Zynx Health Incorporated is an American corporation, formed in 1996, which specializes in providing evidence-based clinical decision support system products. These are made available at the point of patient care, through electronic health record (EHR) systems. 

Based in Los Angeles, the company serves over 1,900 hospitals and outpatient practices globally. Most, however, are located in the US. As of 2012, Zynx Health products and services impact over 50% of hospital discharges in the US.

Because of this, the company's on care delivery proportional to its size, Healthcare Informatics named it one of the “Most Interesting Vendors” in 2011, and included it on its HCI 100 list. Modern Healthcare named Zynx Health one of the “Best Places to Work in Healthcare” in 2011.

As of 2004, it is a subsidiary of Hearst Corporation.

History 
In 1996, a group of clinicians at Cedars-Sinai Medical Center founded Zynx Health as a wholly owned subsidiary of the hospital.

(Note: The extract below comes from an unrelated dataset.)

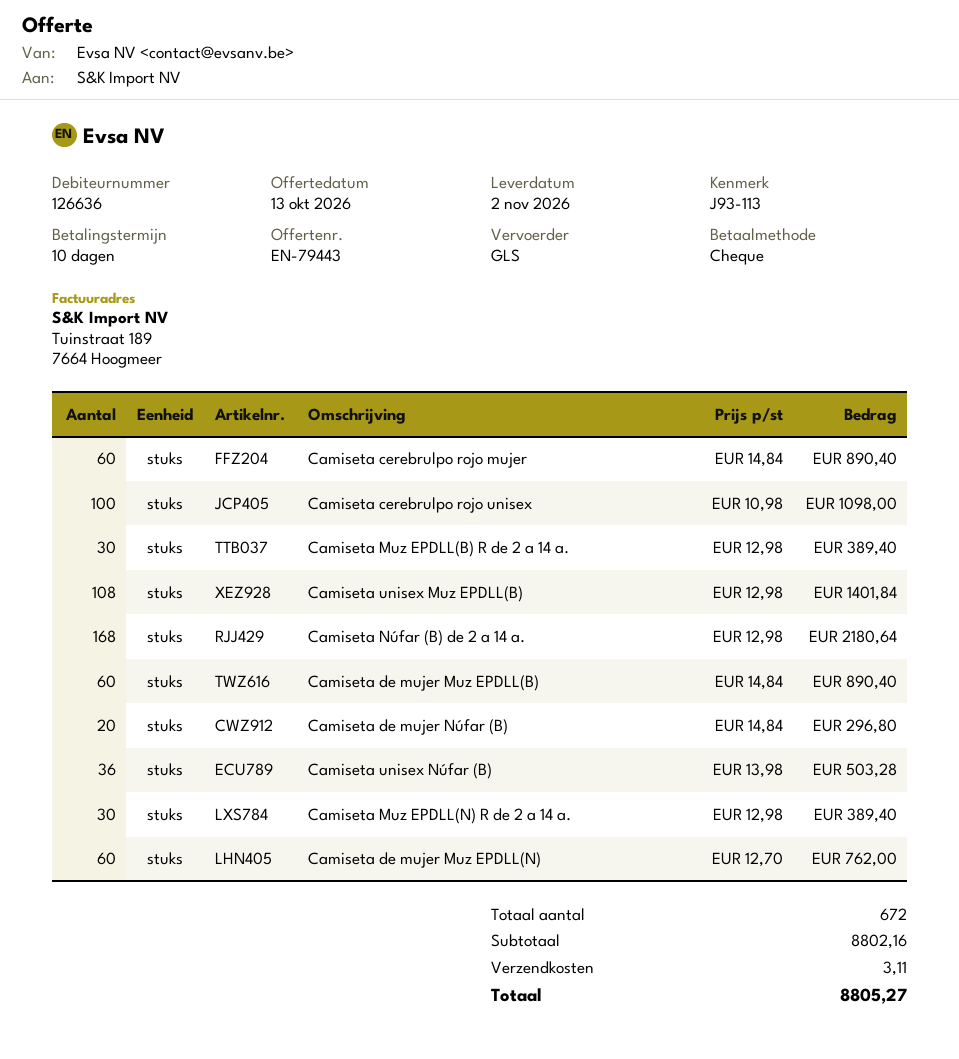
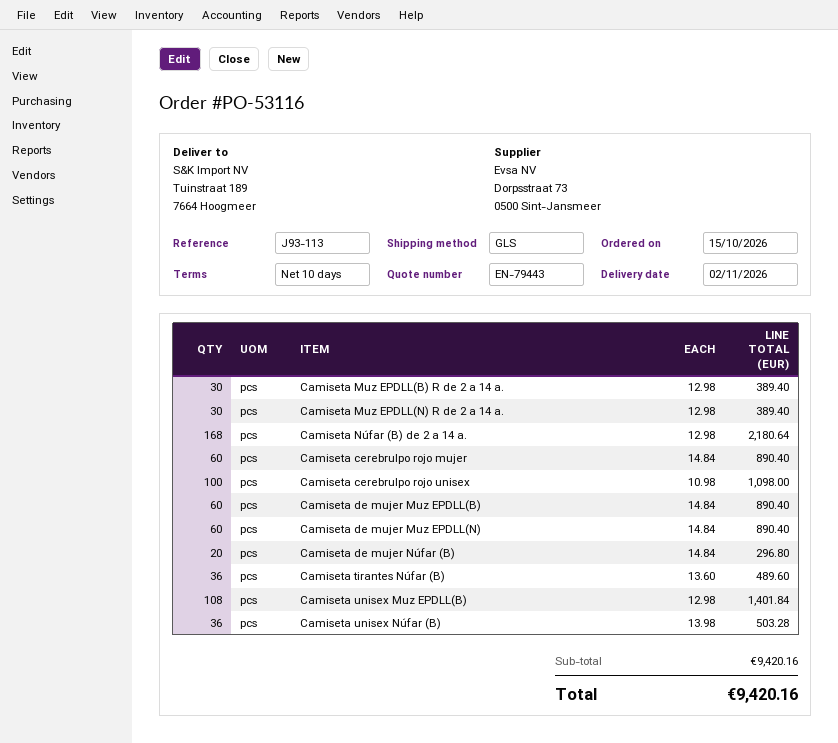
Camiseta de mujer Muz EPDLL(N): 60 x 12.70 = 762.00 -> 60 x 14.84 = 890.40
Camiseta tirantes Núfar (B): none -> 36 x 13.60 = 489.60
subtotal: 8802.16 -> 9420.16
shipping: 3.11 -> none
total: 8805.27 -> 9420.16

On May 1, 2002, Zynx Health was acquired by Cerner for $15 million in cash and $8.5 million in software credits. In 2004, the company was acquired by Hearst Corporation. In 2004, Zynx Health moved its offices from its original Beverly Hills, CA, location to its current location in Los Angeles, CA.

On March 30, 2017, Zynx Health partnered with Healthwise, a health education, technology, and services company.

Products and Services 
Most Zynx Health products are delivered through software as a service and are customized by the end user using patented online interfaces. Currently, Zynx Health produces five products related to clinical decision support.

ZynxOrder is a system used by hospitals for developing and maintaining order sets based on clinical evidence, making use of rules, reminders, and other tools to assist with physician decision-making. ZynxCare is a care plan development system designed for hospital nursing staff and interdisciplinary teams, helping clinicians create evidence-based plans of care. ZynxAmbulatory is an evidence-based order set development system designed for outpatient physicians, also making use of clinical rules and reminders. ZynxEvidence is an online database of clinical evidence drawn from medical and interdisciplinary literature, peer-reviewed research, and national guidelines and performance measures, and is the content foundation on which other Zynx Health products are based. Access to the database is provided to client hospitals and outpatient centers as a reference resource.